Only the lines that include "Dress" should be copied from the data below.

Change detection outputs:

======

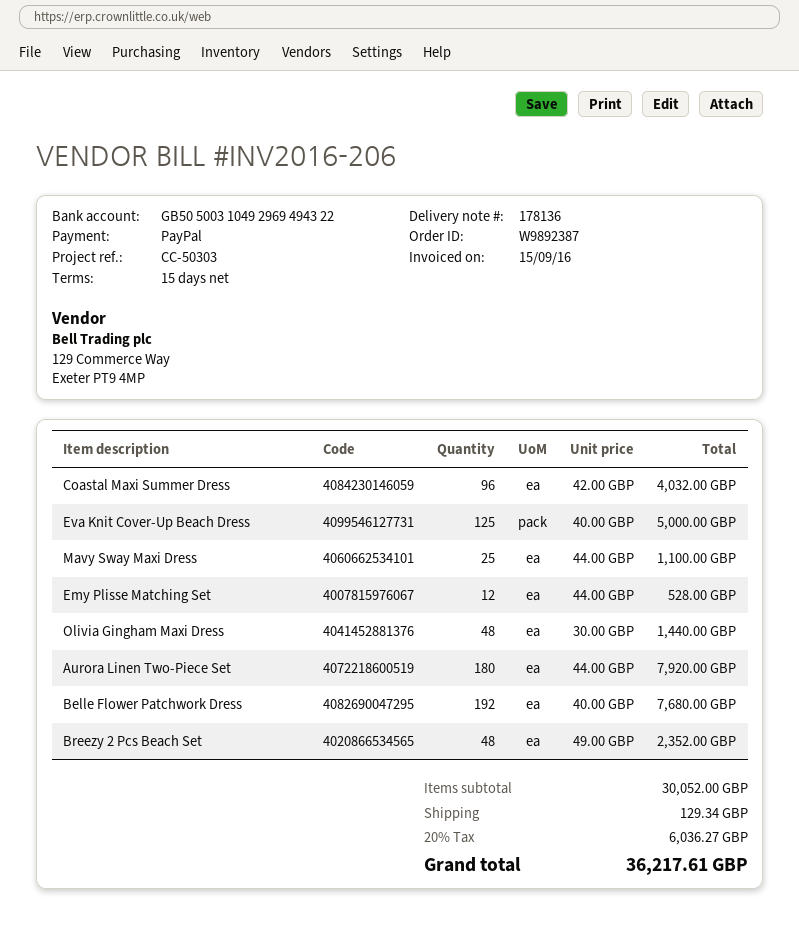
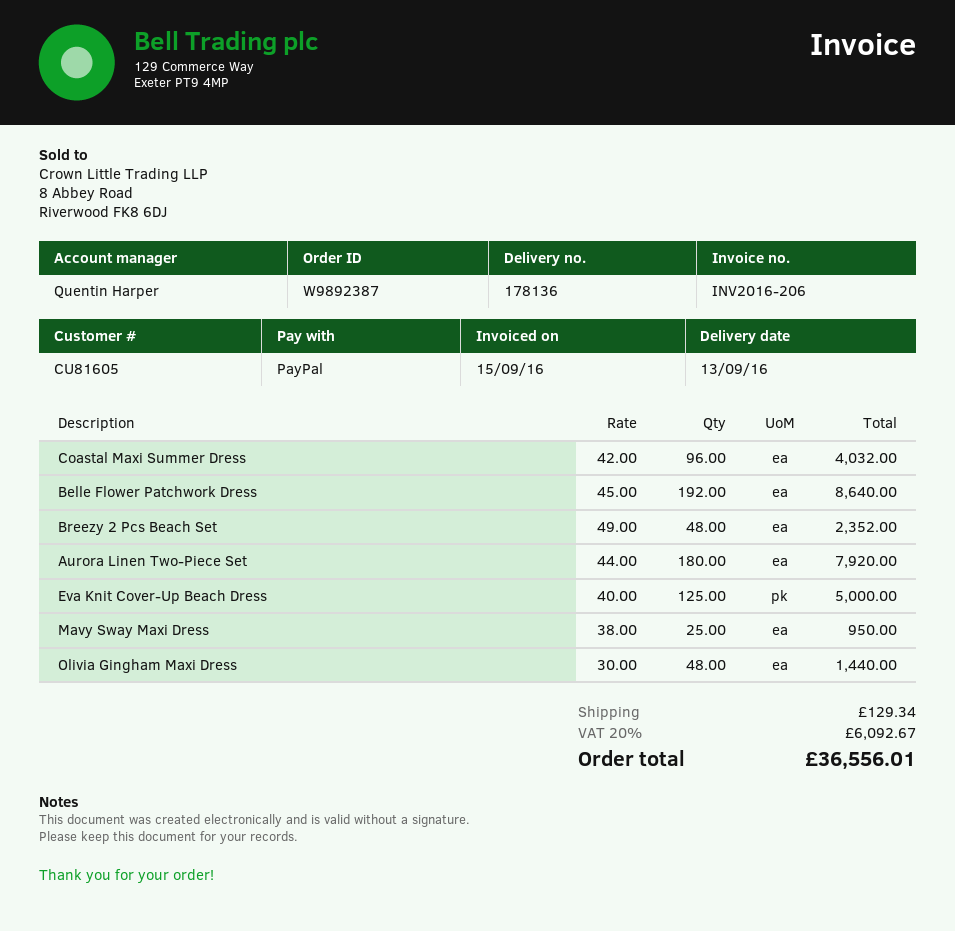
Mavy Sway Maxi Dress: 25 x 44.00 = 1100.00 -> 25 x 38.00 = 950.00
Emy Plisse Matching Set: 12 x 44.00 = 528.00 -> none
Belle Flower Patchwork Dress: 192 x 40.00 = 7680.00 -> 192 x 45.00 = 8640.00
tax: 20% = 6036.27 -> 20% = 6092.67
total: 36217.61 -> 36556.01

======

-- ANSWER BOX --
Mavy Sway Maxi Dress: 25 x 44.00 = 1100.00 -> 25 x 38.00 = 950.00
Belle Flower Patchwork Dress: 192 x 40.00 = 7680.00 -> 192 x 45.00 = 8640.00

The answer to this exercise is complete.